▸ Dataset:
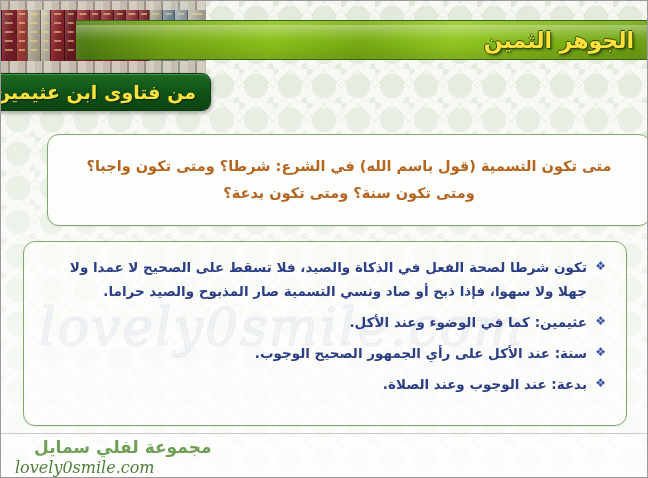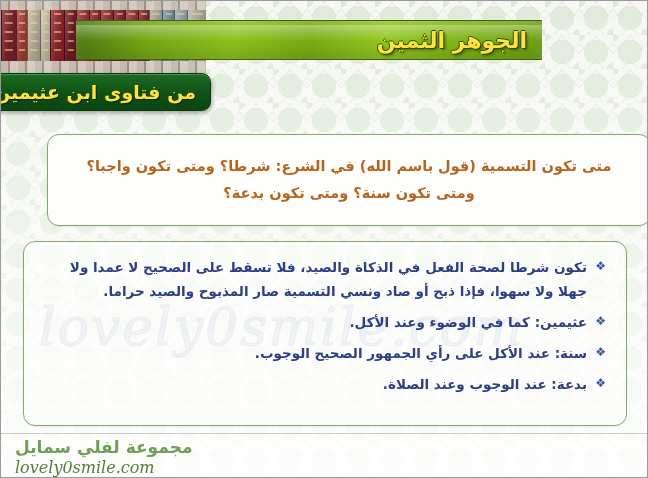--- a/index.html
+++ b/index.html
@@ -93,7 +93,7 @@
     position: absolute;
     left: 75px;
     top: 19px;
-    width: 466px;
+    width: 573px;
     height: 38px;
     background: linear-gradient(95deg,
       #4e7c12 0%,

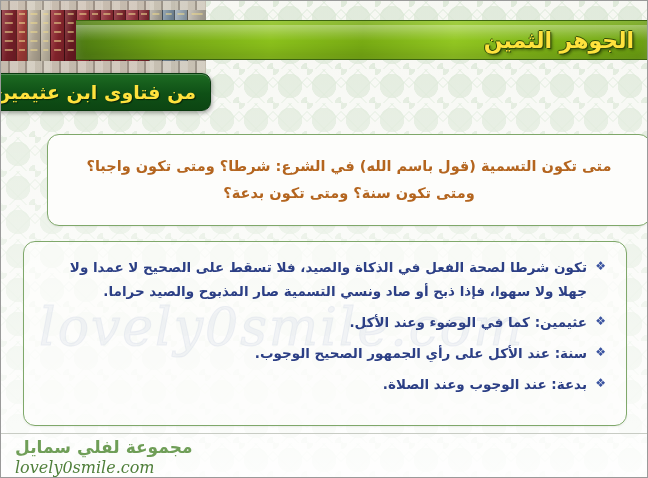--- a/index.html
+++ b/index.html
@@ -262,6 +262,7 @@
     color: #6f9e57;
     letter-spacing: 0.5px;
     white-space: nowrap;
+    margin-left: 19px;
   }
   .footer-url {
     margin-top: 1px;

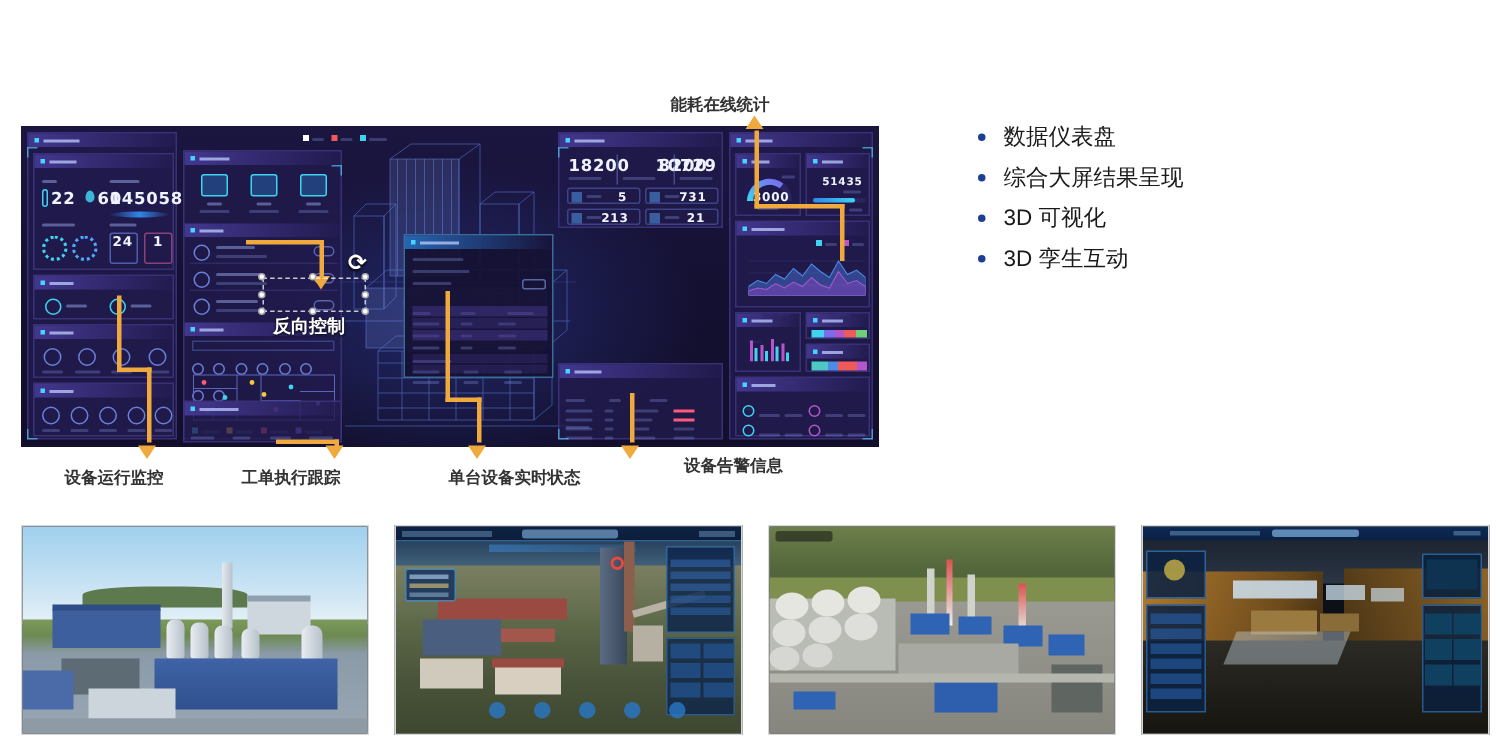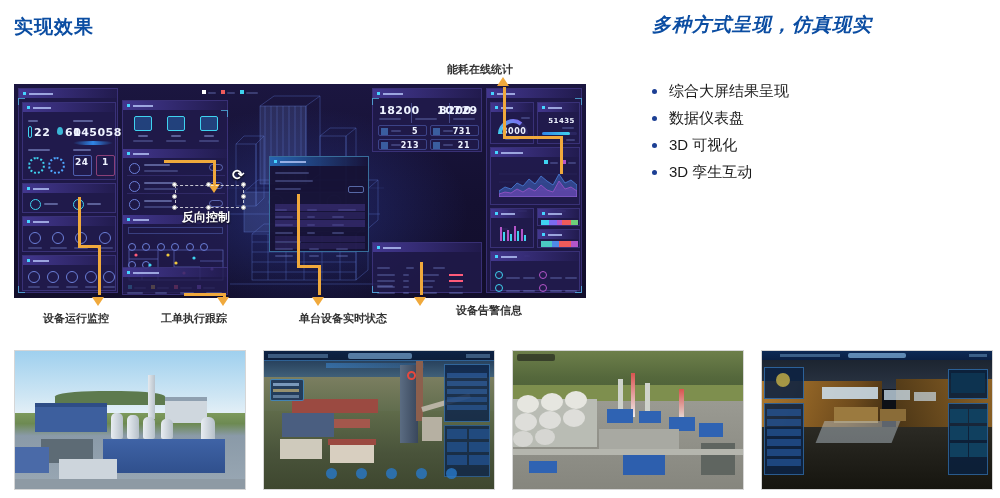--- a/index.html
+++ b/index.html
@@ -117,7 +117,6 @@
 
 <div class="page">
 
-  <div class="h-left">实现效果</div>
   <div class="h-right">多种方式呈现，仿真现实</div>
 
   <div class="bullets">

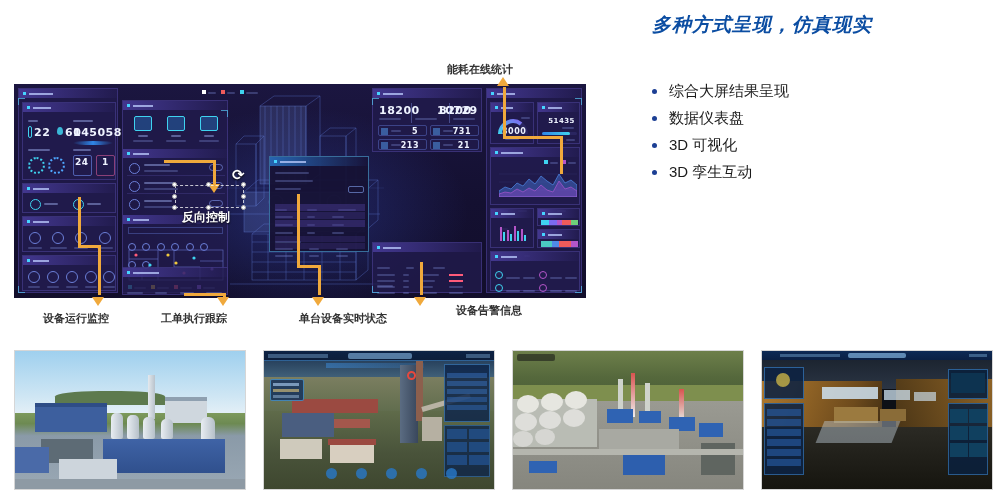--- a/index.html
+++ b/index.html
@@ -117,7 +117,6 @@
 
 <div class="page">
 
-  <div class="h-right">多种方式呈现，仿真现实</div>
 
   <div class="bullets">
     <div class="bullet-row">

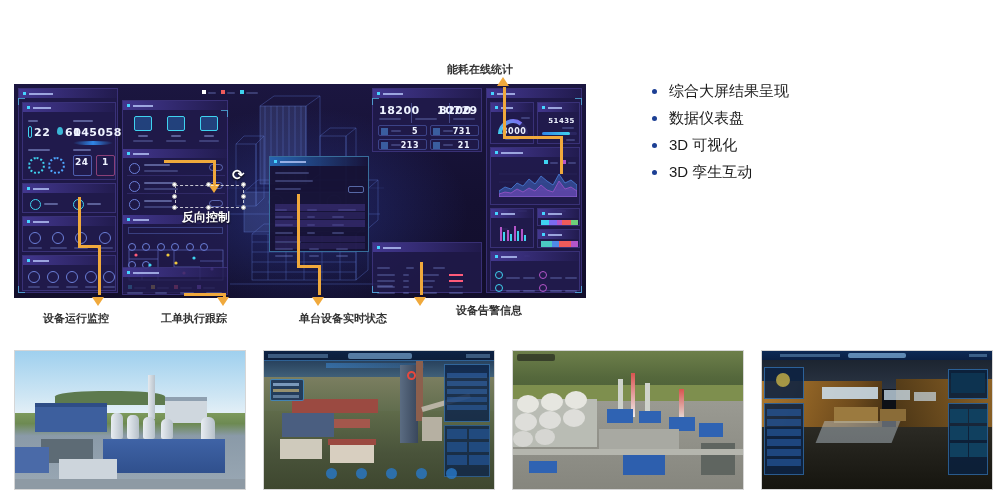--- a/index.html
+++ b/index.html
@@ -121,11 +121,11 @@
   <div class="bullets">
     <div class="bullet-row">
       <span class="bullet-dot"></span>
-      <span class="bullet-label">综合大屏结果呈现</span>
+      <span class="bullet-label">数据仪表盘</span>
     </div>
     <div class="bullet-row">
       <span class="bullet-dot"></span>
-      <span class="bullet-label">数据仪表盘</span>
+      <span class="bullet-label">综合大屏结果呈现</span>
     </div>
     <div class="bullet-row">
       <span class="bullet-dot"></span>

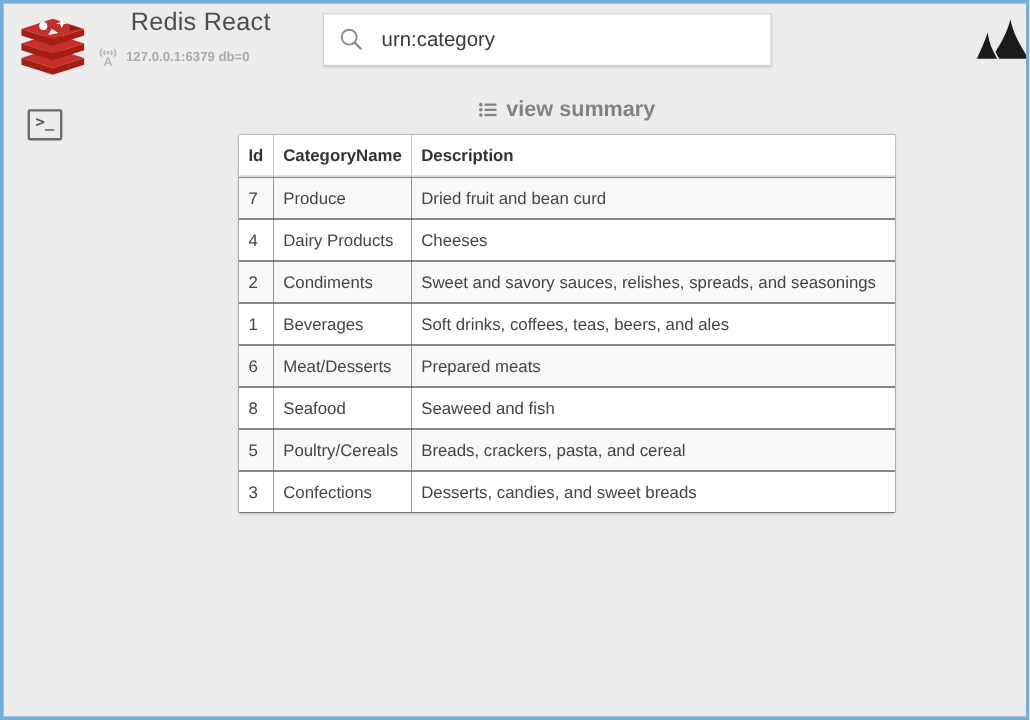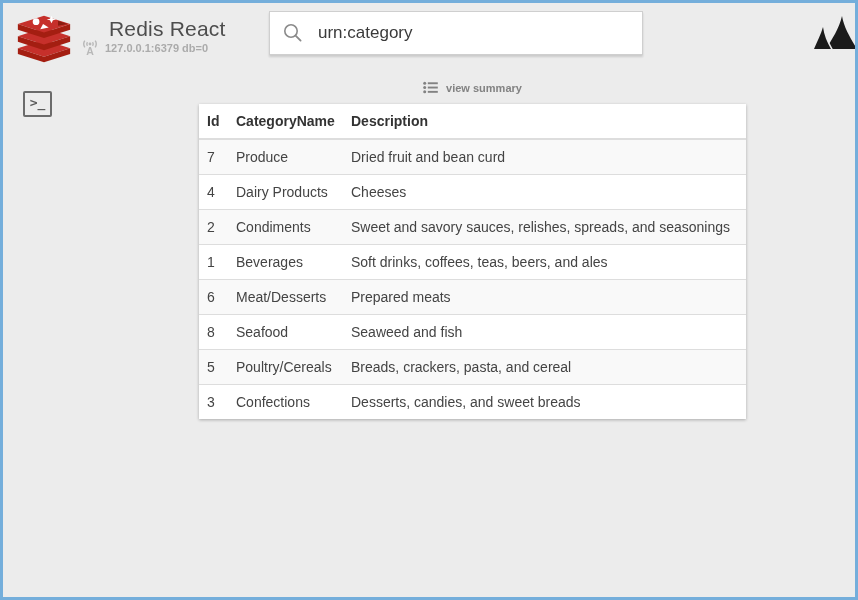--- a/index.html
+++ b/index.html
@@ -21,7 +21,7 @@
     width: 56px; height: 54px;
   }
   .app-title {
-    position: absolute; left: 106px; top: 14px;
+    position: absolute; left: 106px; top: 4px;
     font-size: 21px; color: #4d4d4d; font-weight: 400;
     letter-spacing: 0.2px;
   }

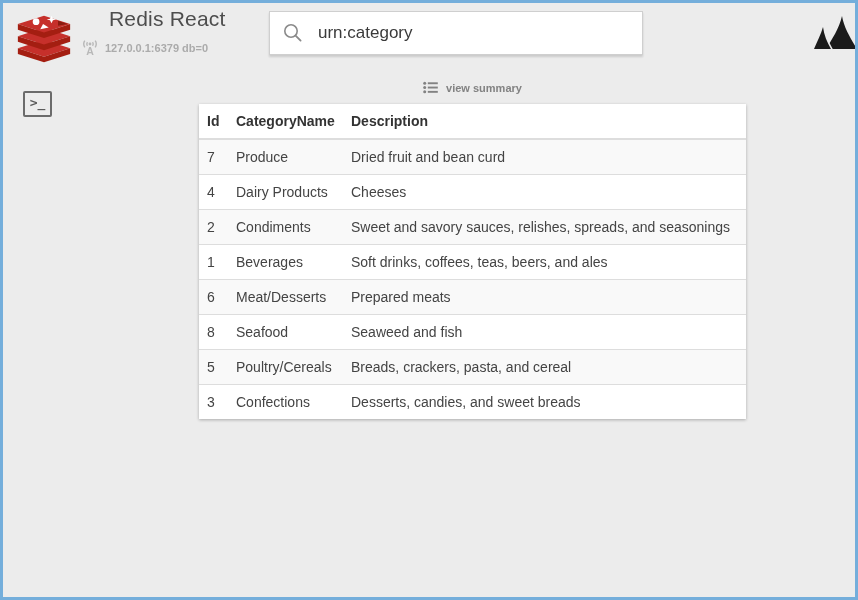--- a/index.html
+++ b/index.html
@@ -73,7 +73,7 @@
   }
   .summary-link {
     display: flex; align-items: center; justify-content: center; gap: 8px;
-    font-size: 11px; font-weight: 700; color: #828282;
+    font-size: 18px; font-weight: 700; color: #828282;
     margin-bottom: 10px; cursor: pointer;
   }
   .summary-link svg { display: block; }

▸ Exercise prompt: Nothing but the lines from the one containing "18px; font-weight: 700; color: #828282;" to the end of the material should be printed, each exactly as written.

▸ Your response:
+    font-size: 18px; font-weight: 700; color: #828282;
     margin-bottom: 10px; cursor: pointer;
   }
   .summary-link svg { display: block; }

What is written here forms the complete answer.